### Assignment
The full set of records is to be reproduced verbatim.

### Records supplied
[Start of section]
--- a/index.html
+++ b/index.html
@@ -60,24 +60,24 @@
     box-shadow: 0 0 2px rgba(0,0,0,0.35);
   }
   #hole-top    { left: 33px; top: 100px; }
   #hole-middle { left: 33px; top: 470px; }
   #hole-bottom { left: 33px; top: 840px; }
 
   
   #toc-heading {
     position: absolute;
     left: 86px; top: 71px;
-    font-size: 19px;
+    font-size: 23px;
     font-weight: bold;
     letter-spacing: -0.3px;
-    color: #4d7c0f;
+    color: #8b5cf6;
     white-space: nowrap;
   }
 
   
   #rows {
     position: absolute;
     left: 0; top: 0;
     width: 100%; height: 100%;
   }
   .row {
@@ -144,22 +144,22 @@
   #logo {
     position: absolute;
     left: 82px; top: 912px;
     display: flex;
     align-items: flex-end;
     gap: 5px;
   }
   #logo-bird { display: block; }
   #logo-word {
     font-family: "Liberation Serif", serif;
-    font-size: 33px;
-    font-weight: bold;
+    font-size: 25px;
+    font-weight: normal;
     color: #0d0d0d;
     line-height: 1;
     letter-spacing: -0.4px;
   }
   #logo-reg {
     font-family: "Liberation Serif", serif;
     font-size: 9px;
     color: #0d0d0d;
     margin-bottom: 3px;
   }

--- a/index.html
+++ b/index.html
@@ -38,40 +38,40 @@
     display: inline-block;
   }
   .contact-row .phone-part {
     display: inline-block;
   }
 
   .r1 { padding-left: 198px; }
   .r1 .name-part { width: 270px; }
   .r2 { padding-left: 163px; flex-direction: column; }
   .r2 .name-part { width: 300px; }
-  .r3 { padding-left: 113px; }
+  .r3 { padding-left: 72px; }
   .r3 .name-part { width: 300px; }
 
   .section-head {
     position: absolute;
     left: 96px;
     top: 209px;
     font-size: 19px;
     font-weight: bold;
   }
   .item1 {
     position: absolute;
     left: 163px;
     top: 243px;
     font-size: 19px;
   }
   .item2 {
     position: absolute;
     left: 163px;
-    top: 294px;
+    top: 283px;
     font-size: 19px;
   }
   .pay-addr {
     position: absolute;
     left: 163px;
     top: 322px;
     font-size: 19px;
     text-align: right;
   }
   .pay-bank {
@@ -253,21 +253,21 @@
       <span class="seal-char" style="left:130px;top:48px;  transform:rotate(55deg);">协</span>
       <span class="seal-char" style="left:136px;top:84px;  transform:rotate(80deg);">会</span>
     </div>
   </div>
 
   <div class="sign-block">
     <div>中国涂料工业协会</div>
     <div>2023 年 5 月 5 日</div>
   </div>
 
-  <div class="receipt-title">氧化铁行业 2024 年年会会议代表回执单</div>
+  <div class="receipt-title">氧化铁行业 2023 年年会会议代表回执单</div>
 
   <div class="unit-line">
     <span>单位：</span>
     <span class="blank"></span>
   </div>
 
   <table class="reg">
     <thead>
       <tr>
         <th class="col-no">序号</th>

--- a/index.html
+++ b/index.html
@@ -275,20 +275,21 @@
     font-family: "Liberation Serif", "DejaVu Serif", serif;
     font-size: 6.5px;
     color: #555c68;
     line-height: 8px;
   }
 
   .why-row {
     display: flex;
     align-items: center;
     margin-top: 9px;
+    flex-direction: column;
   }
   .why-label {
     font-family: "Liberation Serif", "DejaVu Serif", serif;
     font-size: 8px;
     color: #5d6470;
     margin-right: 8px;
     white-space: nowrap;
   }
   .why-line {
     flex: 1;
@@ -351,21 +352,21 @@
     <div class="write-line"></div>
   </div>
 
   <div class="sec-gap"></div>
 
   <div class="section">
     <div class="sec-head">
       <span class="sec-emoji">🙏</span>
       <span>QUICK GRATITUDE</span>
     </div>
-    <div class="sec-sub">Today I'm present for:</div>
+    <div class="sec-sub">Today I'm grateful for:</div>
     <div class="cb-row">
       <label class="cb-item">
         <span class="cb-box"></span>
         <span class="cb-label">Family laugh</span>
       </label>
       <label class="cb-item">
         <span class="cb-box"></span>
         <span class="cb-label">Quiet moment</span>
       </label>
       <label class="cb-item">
[End of section]
### Output
--- a/index.html
+++ b/index.html
@@ -60,24 +60,24 @@
     box-shadow: 0 0 2px rgba(0,0,0,0.35);
   }
   #hole-top    { left: 33px; top: 100px; }
   #hole-middle { left: 33px; top: 470px; }
   #hole-bottom { left: 33px; top: 840px; }
 
   
   #toc-heading {
     position: absolute;
     left: 86px; top: 71px;
-    font-size: 19px;
+    font-size: 23px;
     font-weight: bold;
     letter-spacing: -0.3px;
-    color: #4d7c0f;
+    color: #8b5cf6;
     white-space: nowrap;
   }
 
   
   #rows {
     position: absolute;
     left: 0; top: 0;
     width: 100%; height: 100%;
   }
   .row {
@@ -144,22 +144,22 @@
   #logo {
     position: absolute;
     left: 82px; top: 912px;
     display: flex;
     align-items: flex-end;
     gap: 5px;
   }
   #logo-bird { display: block; }
   #logo-word {
     font-family: "Liberation Serif", serif;
-    font-size: 33px;
-    font-weight: bold;
+    font-size: 25px;
+    font-weight: normal;
     color: #0d0d0d;
     line-height: 1;
     letter-spacing: -0.4px;
   }
   #logo-reg {
     font-family: "Liberation Serif", serif;
     font-size: 9px;
     color: #0d0d0d;
     margin-bottom: 3px;
   }

--- a/index.html
+++ b/index.html
@@ -38,40 +38,40 @@
     display: inline-block;
   }
   .contact-row .phone-part {
     display: inline-block;
   }
 
   .r1 { padding-left: 198px; }
   .r1 .name-part { width: 270px; }
   .r2 { padding-left: 163px; flex-direction: column; }
   .r2 .name-part { width: 300px; }
-  .r3 { padding-left: 113px; }
+  .r3 { padding-left: 72px; }
   .r3 .name-part { width: 300px; }
 
   .section-head {
     position: absolute;
     left: 96px;
     top: 209px;
     font-size: 19px;
     font-weight: bold;
   }
   .item1 {
     position: absolute;
     left: 163px;
     top: 243px;
     font-size: 19px;
   }
   .item2 {
     position: absolute;
     left: 163px;
-    top: 294px;
+    top: 283px;
     font-size: 19px;
   }
   .pay-addr {
     position: absolute;
     left: 163px;
     top: 322px;
     font-size: 19px;
     text-align: right;
   }
   .pay-bank {
@@ -253,21 +253,21 @@
       <span class="seal-char" style="left:130px;top:48px;  transform:rotate(55deg);">协</span>
       <span class="seal-char" style="left:136px;top:84px;  transform:rotate(80deg);">会</span>
     </div>
   </div>
 
   <div class="sign-block">
     <div>中国涂料工业协会</div>
     <div>2023 年 5 月 5 日</div>
   </div>
 
-  <div class="receipt-title">氧化铁行业 2024 年年会会议代表回执单</div>
+  <div class="receipt-title">氧化铁行业 2023 年年会会议代表回执单</div>
 
   <div class="unit-line">
     <span>单位：</span>
     <span class="blank"></span>
   </div>
 
   <table class="reg">
     <thead>
       <tr>
         <th class="col-no">序号</th>

--- a/index.html
+++ b/index.html
@@ -275,20 +275,21 @@
     font-family: "Liberation Serif", "DejaVu Serif", serif;
     font-size: 6.5px;
     color: #555c68;
     line-height: 8px;
   }
 
   .why-row {
     display: flex;
     align-items: center;
     margin-top: 9px;
+    flex-direction: column;
   }
   .why-label {
     font-family: "Liberation Serif", "DejaVu Serif", serif;
     font-size: 8px;
     color: #5d6470;
     margin-right: 8px;
     white-space: nowrap;
   }
   .why-line {
     flex: 1;
@@ -351,21 +352,21 @@
     <div class="write-line"></div>
   </div>
 
   <div class="sec-gap"></div>
 
   <div class="section">
     <div class="sec-head">
       <span class="sec-emoji">🙏</span>
       <span>QUICK GRATITUDE</span>
     </div>
-    <div class="sec-sub">Today I'm present for:</div>
+    <div class="sec-sub">Today I'm grateful for:</div>
     <div class="cb-row">
       <label class="cb-item">
         <span class="cb-box"></span>
         <span class="cb-label">Family laugh</span>
       </label>
       <label class="cb-item">
         <span class="cb-box"></span>
         <span class="cb-label">Quiet moment</span>
       </label>
       <label class="cb-item">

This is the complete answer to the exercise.